Then Dorn gestured to Sigismund and his Astartes lowered their guns. ‘Speak,’ he told Garro. ‘Tell me it all.’
GARRO FOUGHT DOWN the giddiness and pain. Dorn was so fast, even in that tonnage of armour, he was lightning. Had he intended real harm against him, Garro knew that he would never have seen it coming. With care, he swallowed and took a painful breath. ‘After the bombing, I knew that I had no other choice but to do as Saul Tarvitz and I had discussed, and take a warning to Terra. With Grulgor dead, I ordered my men to secure the Eisenstein. In the interim, Captain Qruze had come aboard with the civilians.’
‘The remembrancers and the iterator,’ said the primarch. ‘They had been aboard Horus’s flagship.’
‘Aye, lord,’ added the Luna Wolf. ‘My battle-brother, Garviel Loken, entrusted their safety to me. The girl Keeler, she…’ He paused, marshalling his thoughts. ‘She suggested that Captain Garro could help us.’
‘Loken,’ said Sigismund. ‘My lord, I know him. We met aboard the Vengeful Spirit.’
Dorn glanced aside. ‘What was your measure of him, first captain?’
‘A Cthonian, and all that entails, with a strong spirit if a little naive. He seemed trustworthy, a man of principles.’

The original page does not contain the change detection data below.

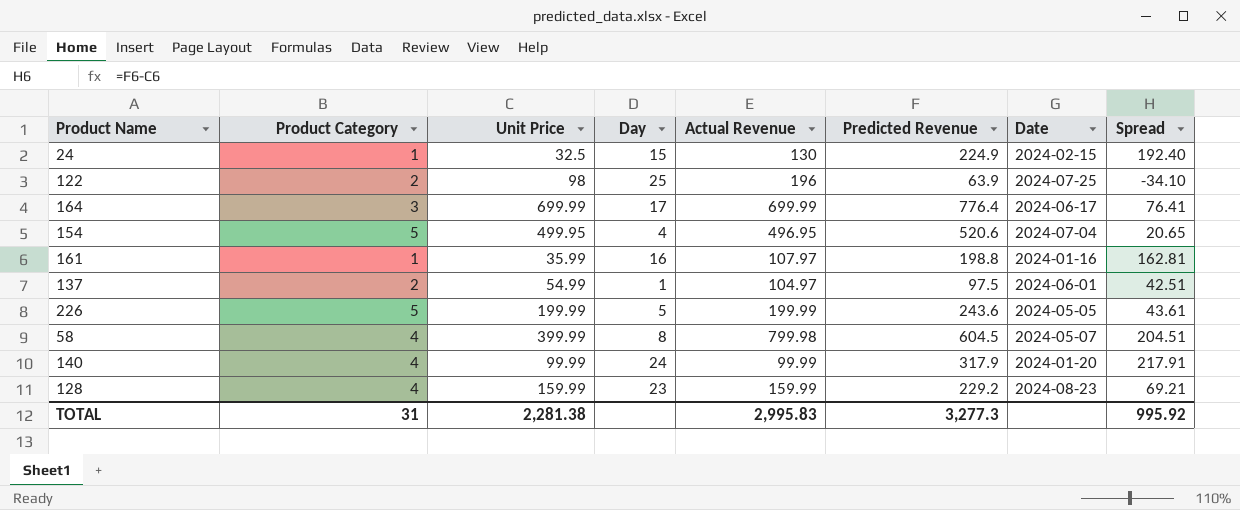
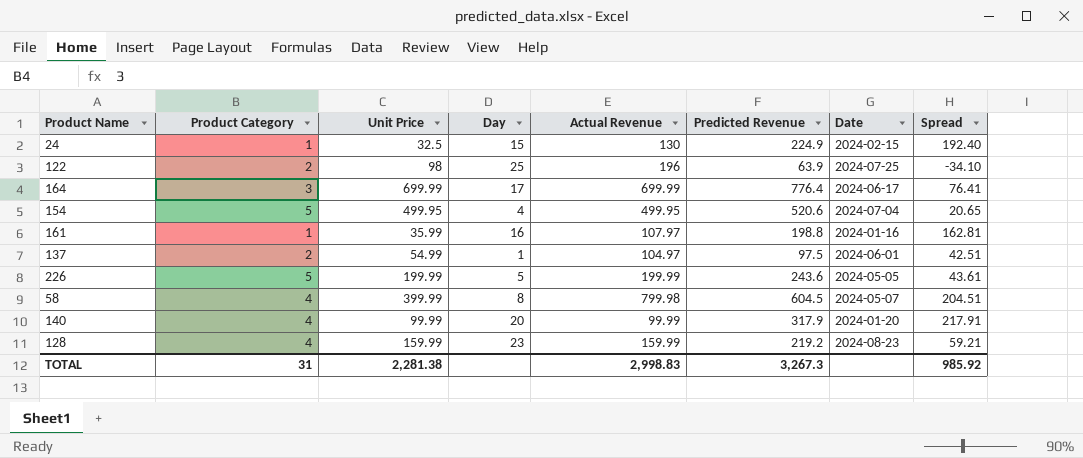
154 | Actual Revenue: 496.95 -> 499.95
140 | Day: 24 -> 20
128 | Predicted Revenue: 229.2 -> 219.2
128 | Spread: 69.21 -> 59.21
TOTAL | Actual Revenue: 2,995.83 -> 2,998.83
TOTAL | Predicted Revenue: 3,277.3 -> 3,267.3
TOTAL | Spread: 995.92 -> 985.92

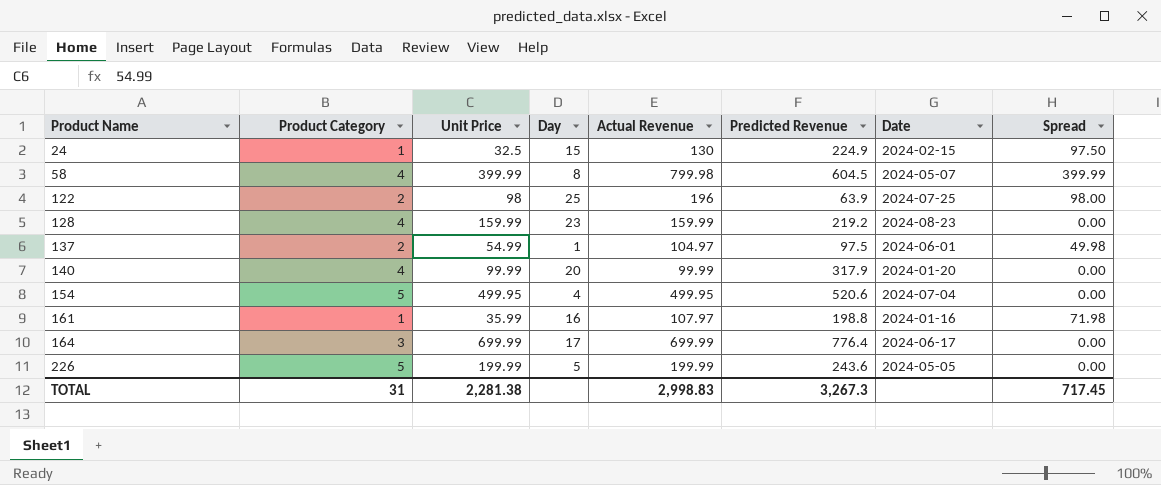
row order: none -> Product Name ascending
column Spread | formula: [Predicted Revenue] - [Unit Price] -> [Actual Revenue] - [Unit Price]
TOTAL | Spread: 985.92 -> 717.45

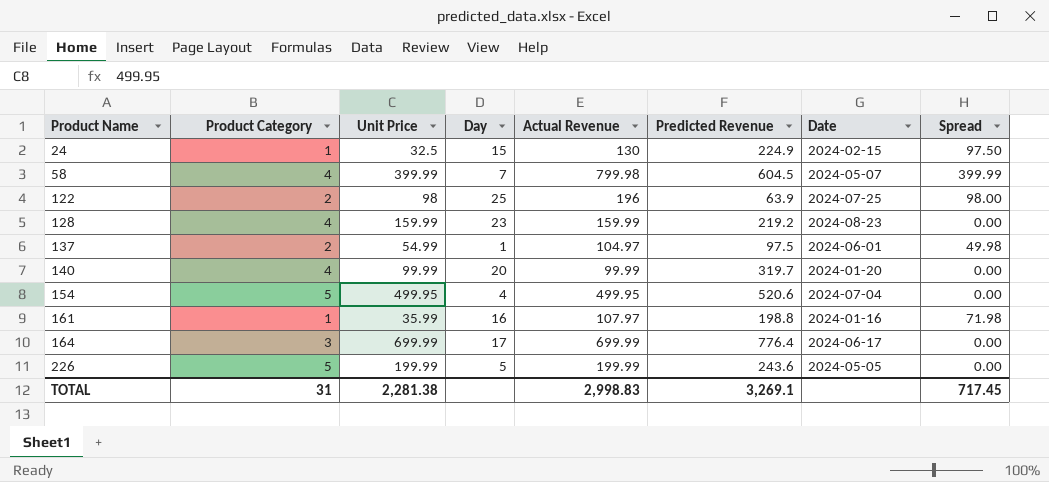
58 | Day: 8 -> 7
140 | Predicted Revenue: 317.9 -> 319.7
TOTAL | Predicted Revenue: 3,267.3 -> 3,269.1

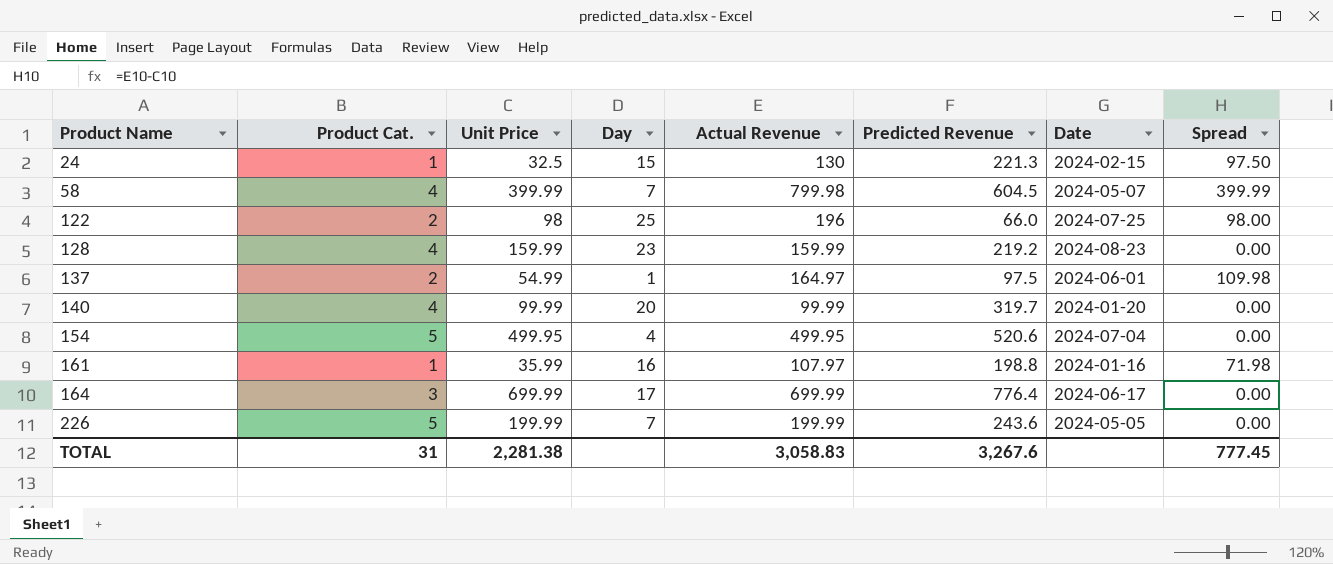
column name: Product Category -> Product Cat.
24 | Predicted Revenue: 224.9 -> 221.3
122 | Predicted Revenue: 63.9 -> 66.0
137 | Actual Revenue: 104.97 -> 164.97
137 | Spread: 49.98 -> 109.98
226 | Day: 5 -> 7
TOTAL | Actual Revenue: 2,998.83 -> 3,058.83
TOTAL | Predicted Revenue: 3,269.1 -> 3,267.6
TOTAL | Spread: 717.45 -> 777.45

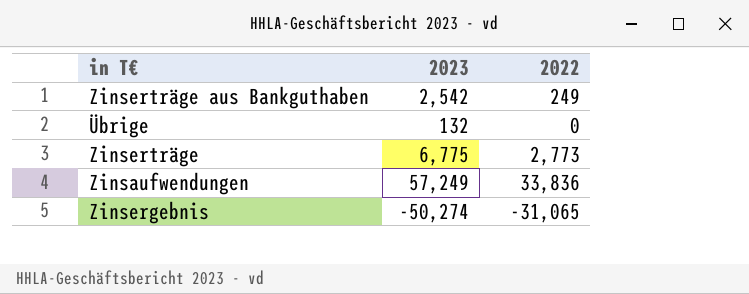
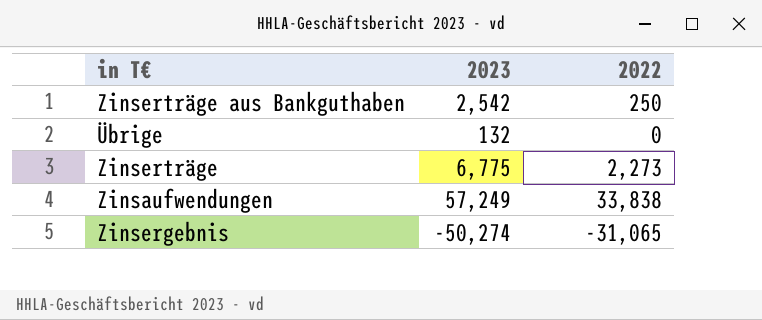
Zinserträge aus Bankguthaben | 2022: 249 -> 250
Zinserträge | 2022: 2,773 -> 2,273
Zinsaufwendungen | 2022: 33,836 -> 33,838

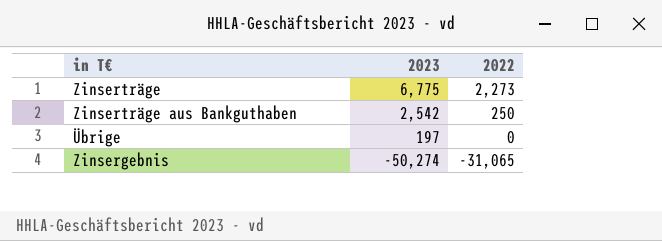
row order: none -> 2023 descending
row Zinsaufwendungen: 57,249 | 33,838 -> none
Übrige | 2023: 132 -> 197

The primarch absorbed this. ‘Continue, Garro.’
Nathaniel ignored the tension in his jaw and relayed the details of the signal sent to Typhon and the Eisenstein’s pursuit by the Terminus Est, then the catastrophic voyage through the warp. There was a moment when one of Sigismund’s men made a derisive noise under his breath as Garro described the freakish revivification of Grulgor’s dead men, but Dorn silenced that with a hard look.
‘There are stranger powers that lurk within the immaterium than we may know,’ the warlord said darkly, ‘but what you say tests reason even with that qualification. These things you speak of come dangerously close to primitive ideals of sorcery and magic.’
The Death Guard nodded. ‘I do not deny it, Lord Dorn, but you asked me to give you the truth as I saw it, and this is what I saw. Something in the warp brought Grulgor back to life, it animated his contaminated flesh through the very disease that had claimed him. Do not ask me for an explanation, sir, as I have none.’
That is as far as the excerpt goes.